Below are some entries. Count how many of their lines include "position", then give that number only.

--- PROVIDED RECORDS Enclosed Below ---

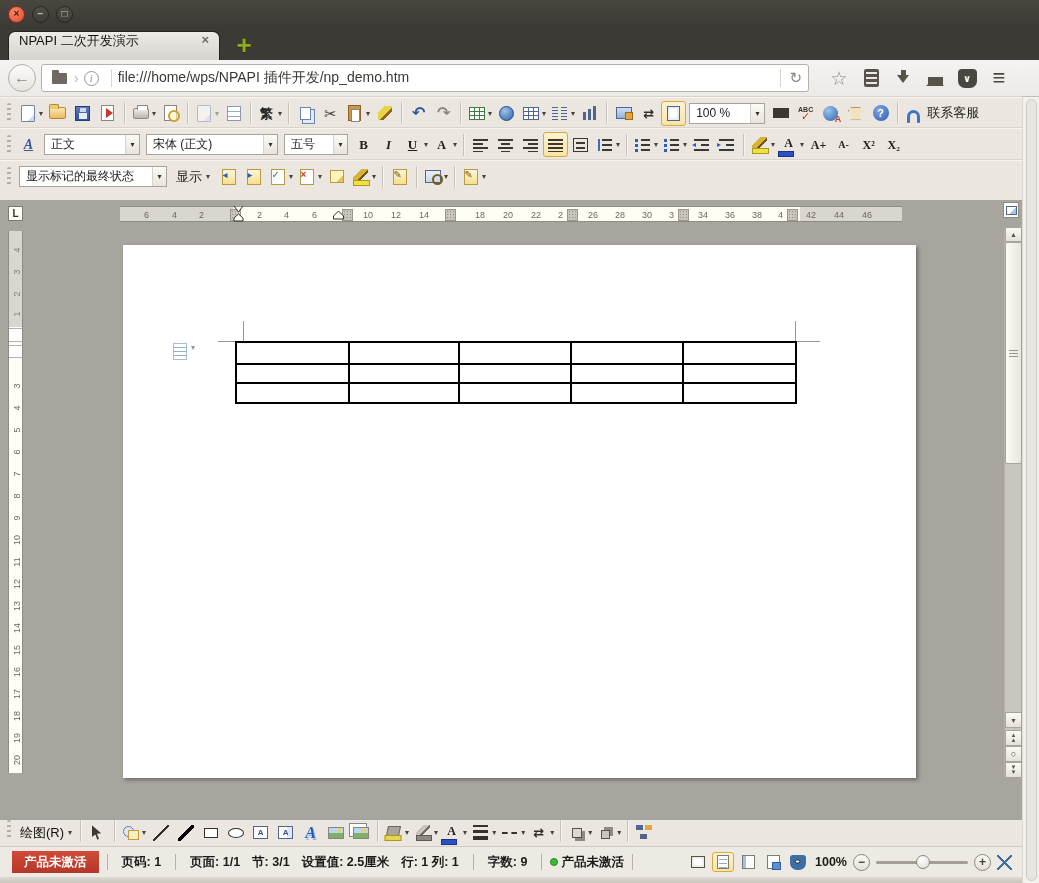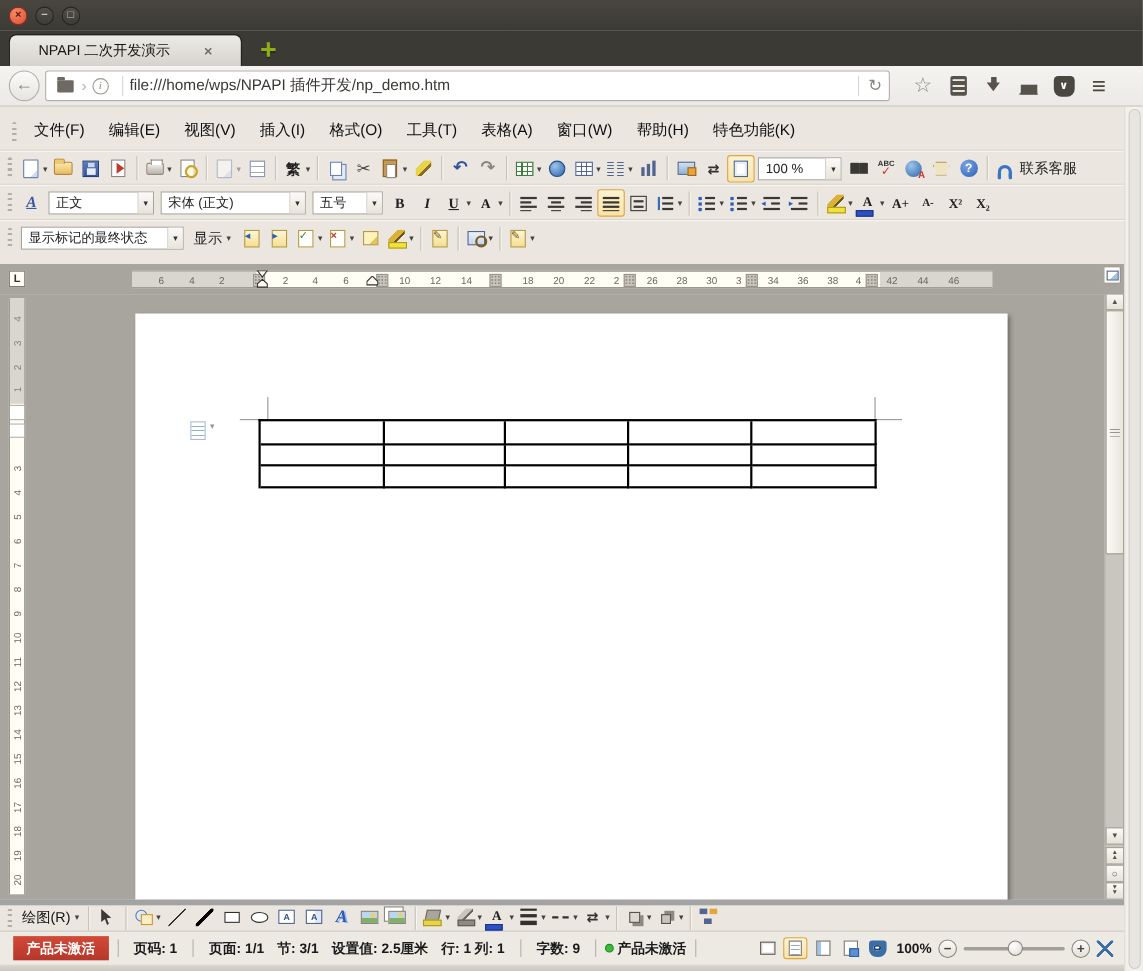--- a/index.html
+++ b/index.html
@@ -13,7 +13,7 @@
 .wbtn.min,.wbtn.max{background:linear-gradient(#514e47,#3e3c36);border:1px solid #262520;color:#c9c5bb}
 
 .tabbar{position:absolute;top:28px;left:0;right:0;height:32px;background:#3b3a35}
-.tab{position:absolute;left:8px;bottom:0;width:212px;height:29px;background:linear-gradient(#ecebe7,#d6d3cd);border:1px solid #23221e;border-bottom:none;border-radius:7px 7px 0 0;display:flex;align-items:center;padding:0 26px;font-size:13px;color:#15140f}
+.tab{position:absolute;left:8px;bottom:0;width:212px;height:29px;background:linear-gradient(#ecebe7,#d6d3cd);border:1px solid #23221e;border-bottom:none;border-radius:7px 7px 0 0;display:flex;padding:0 10px;font-size:13px;color:#15140f}
 .tab .tclose{margin-left:auto;color:#6e6a63;font-weight:bold;font-size:13px}
 .newtab{position:absolute;left:233px;top:7px;width:22px;height:20px;display:flex;align-items:center;justify-content:center;color:#8fae13;font-size:26px;font-weight:900;text-shadow:0 1px 0 #2c2b27;line-height:0}
 

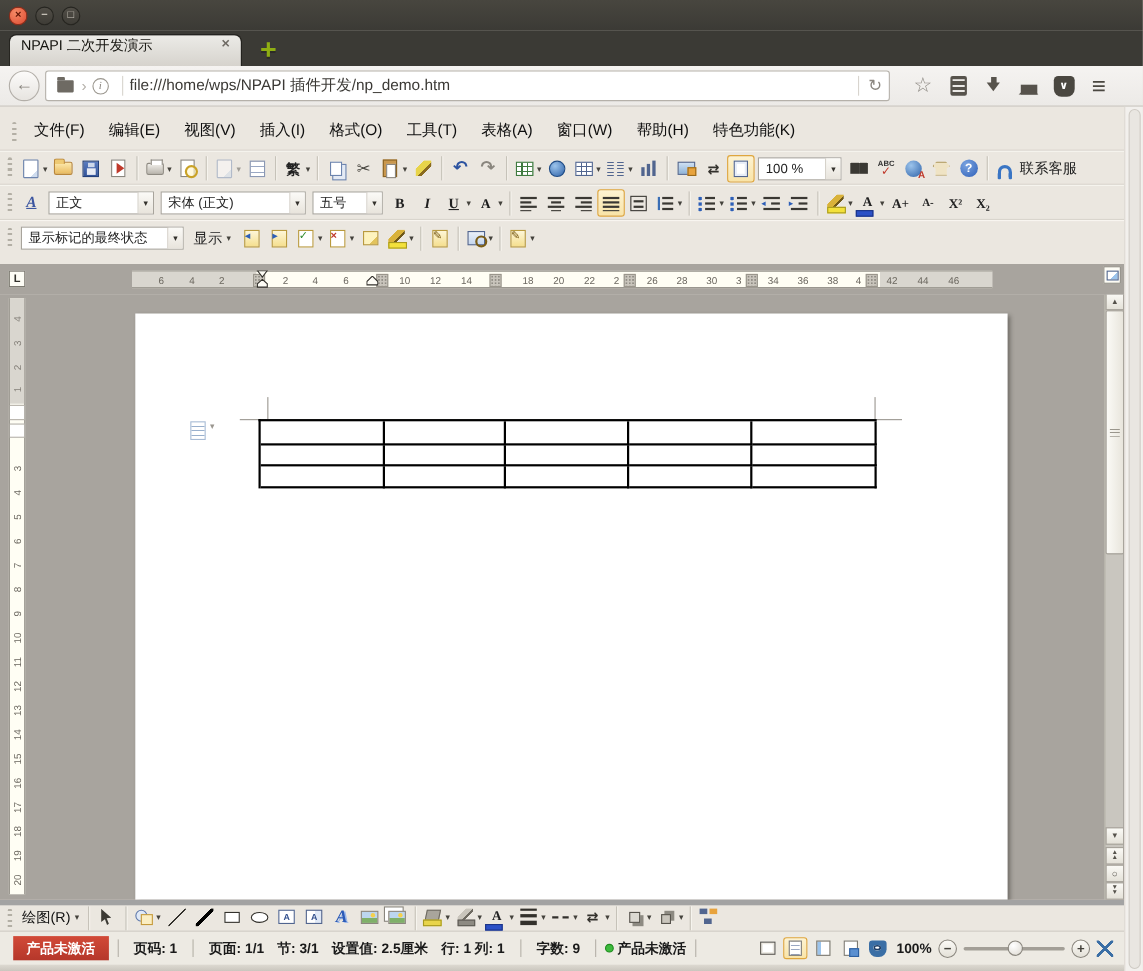--- a/index.html
+++ b/index.html
@@ -253,21 +253,6 @@
 
 <div class="wps">
 
-  <div class="menubar">
-    <span class="grip"></span>
-    <span style="display:flex">
-        <span class="menu-item">文件(F)</span>
-        <span class="menu-item">编辑(E)</span>
-        <span class="menu-item">视图(V)</span>
-        <span class="menu-item">插入(I)</span>
-        <span class="menu-item">格式(O)</span>
-        <span class="menu-item">工具(T)</span>
-        <span class="menu-item">表格(A)</span>
-        <span class="menu-item">窗口(W)</span>
-        <span class="menu-item">帮助(H)</span>
-        <span class="menu-item">特色功能(K)</span>
-      </span>
-  </div>
 
   <div class="tbrow">
     <span class="grip"></span>

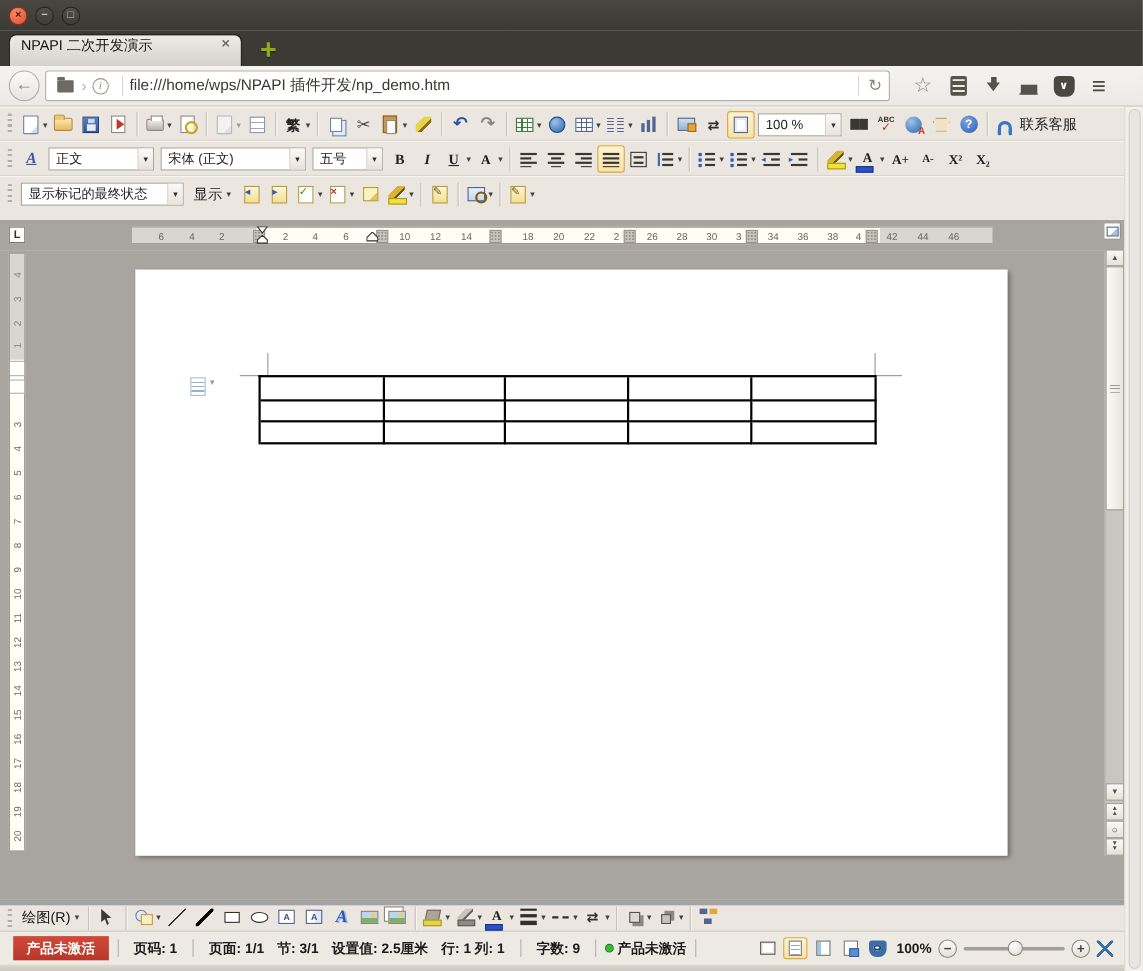--- a/index.html
+++ b/index.html
@@ -170,7 +170,7 @@
 .vthumb::after{content:"";width:9px;height:7px;background:repeating-linear-gradient(to bottom,#9a968c 0 1px,transparent 1px 3px)}
 .vnav{position:absolute;left:0;bottom:0;width:17px}
 
-.drawbar{height:28px;display:flex;align-items:flex-end;border-top:5px solid #a3a3a3;background:#ebe7e0;padding-left:4px}
+.drawbar{height:28px;display:flex;align-items:flex-start;border-top:2px solid #a3a3a3;background:#ebe7e0;padding-left:4px}
 .drawlabel{font-size:13px;color:#0f0f0f;padding:2px 4px;display:flex;align-items:center;gap:3px}
 
 .statusbar{height:31px;display:flex;align-items:center;background:#edeae3;border-top:1px solid #cfcbc3;font-size:12.5px;font-weight:bold;color:#1a1a1a}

--- End of Enclosed PROVIDED RECORDS ---

**RESPONSE BOX:** 5